* WHAT IS BEING ASKED *
When the line with "disposed of on-site" turns up below, begin repeating exactly, and carry on through the line with "proposes to drain"; no pictures go into the copy.

* RECORDS FOR THIS TASK *
******
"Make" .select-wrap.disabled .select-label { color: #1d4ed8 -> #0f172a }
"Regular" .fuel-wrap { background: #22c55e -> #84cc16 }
******
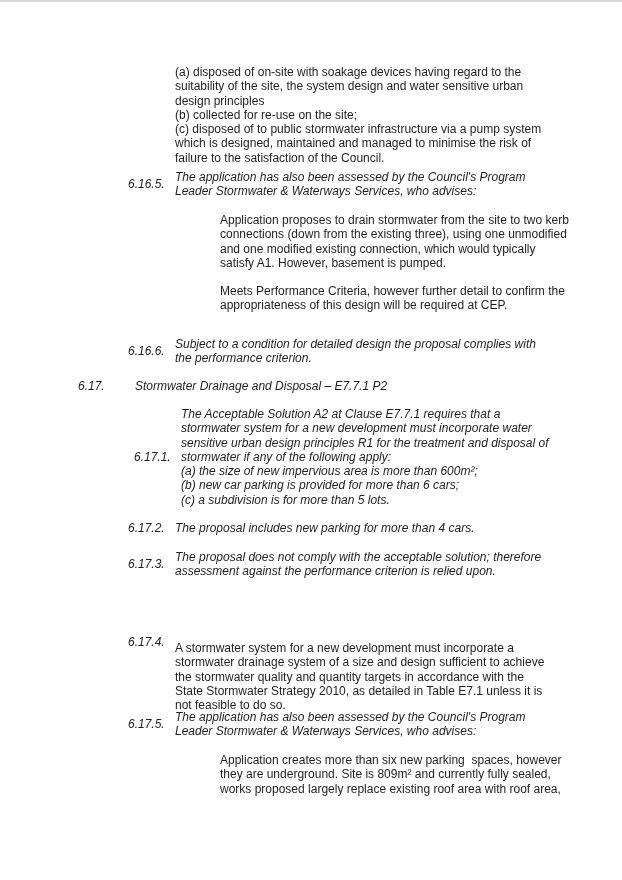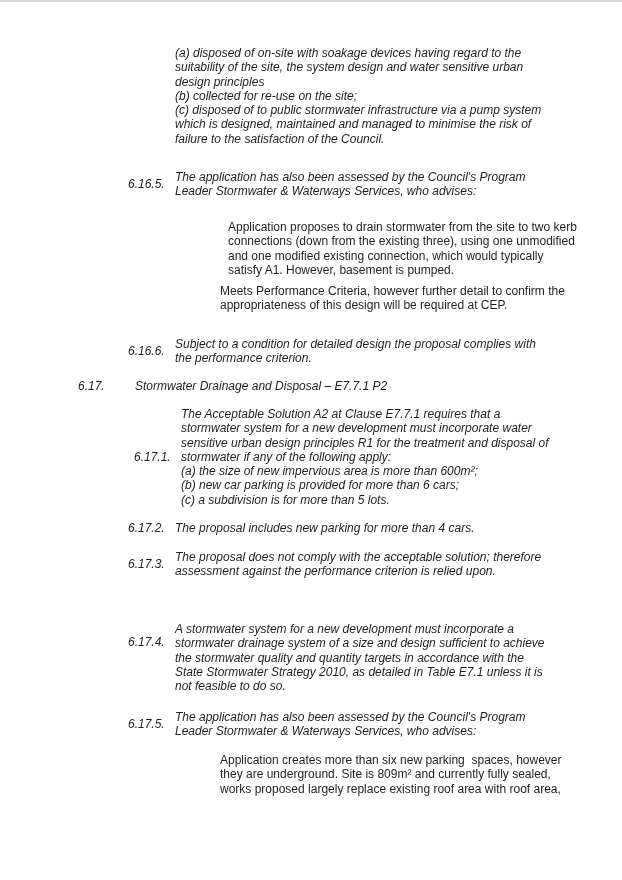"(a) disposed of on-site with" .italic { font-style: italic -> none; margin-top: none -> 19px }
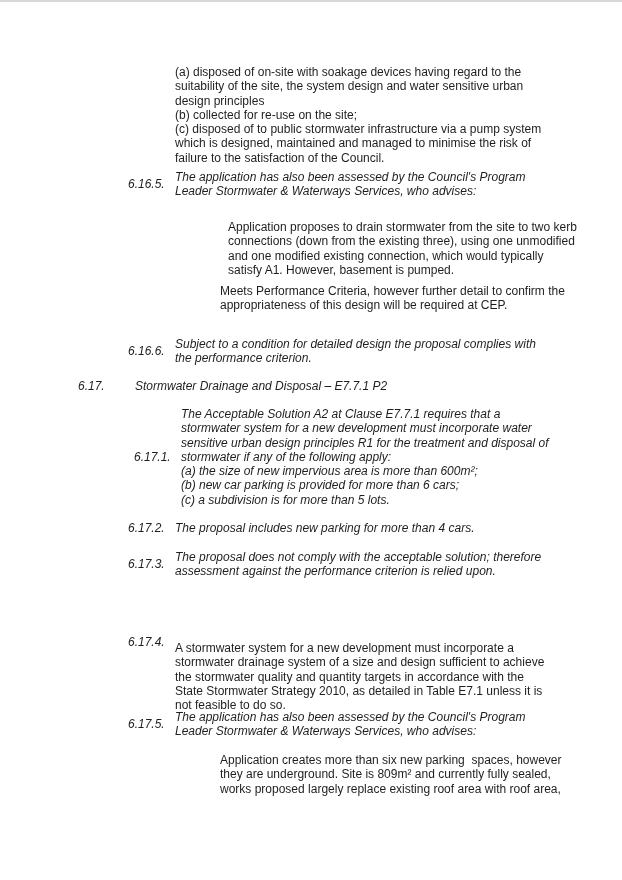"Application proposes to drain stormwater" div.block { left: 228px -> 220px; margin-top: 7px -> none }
******
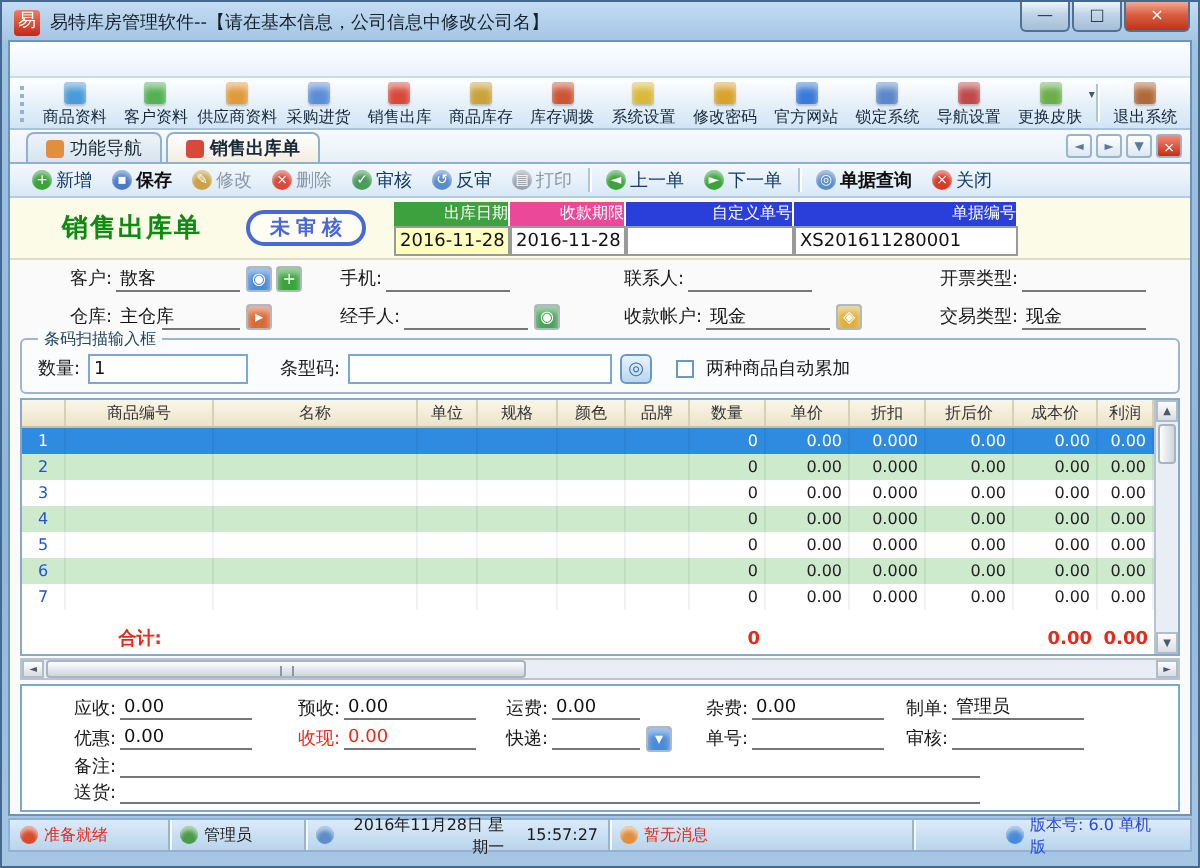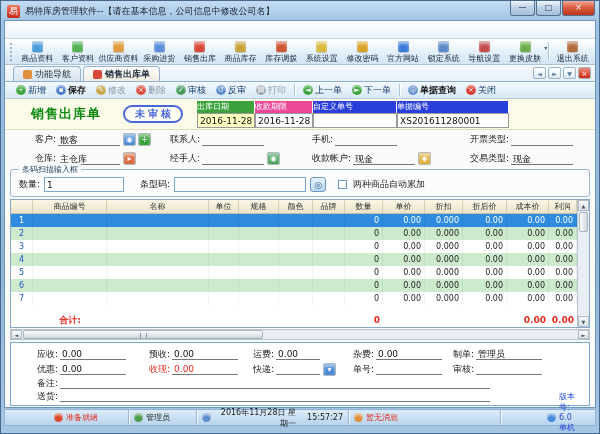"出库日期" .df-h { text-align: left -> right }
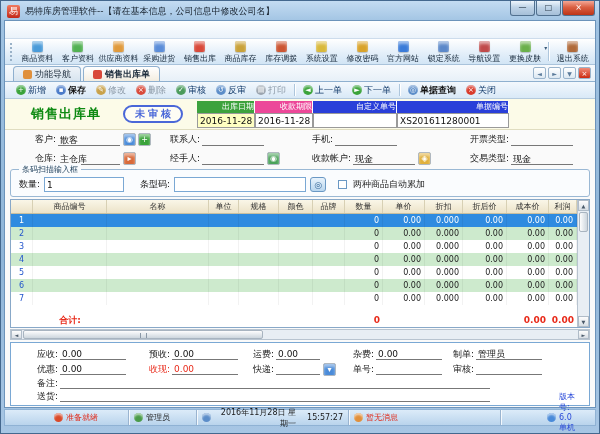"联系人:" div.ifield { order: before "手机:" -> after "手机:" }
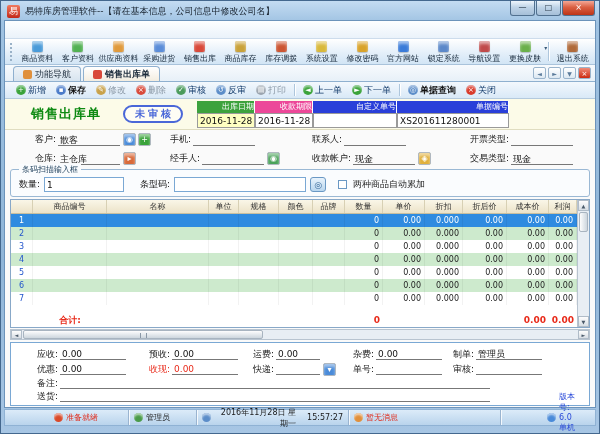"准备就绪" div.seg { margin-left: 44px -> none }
******
* SOLUTION *
"(a) disposed of on-site with" .italic { font-style: italic -> none; margin-top: none -> 19px }
"Application proposes to drain stormwater" div.block { left: 228px -> 220px; margin-top: 7px -> none }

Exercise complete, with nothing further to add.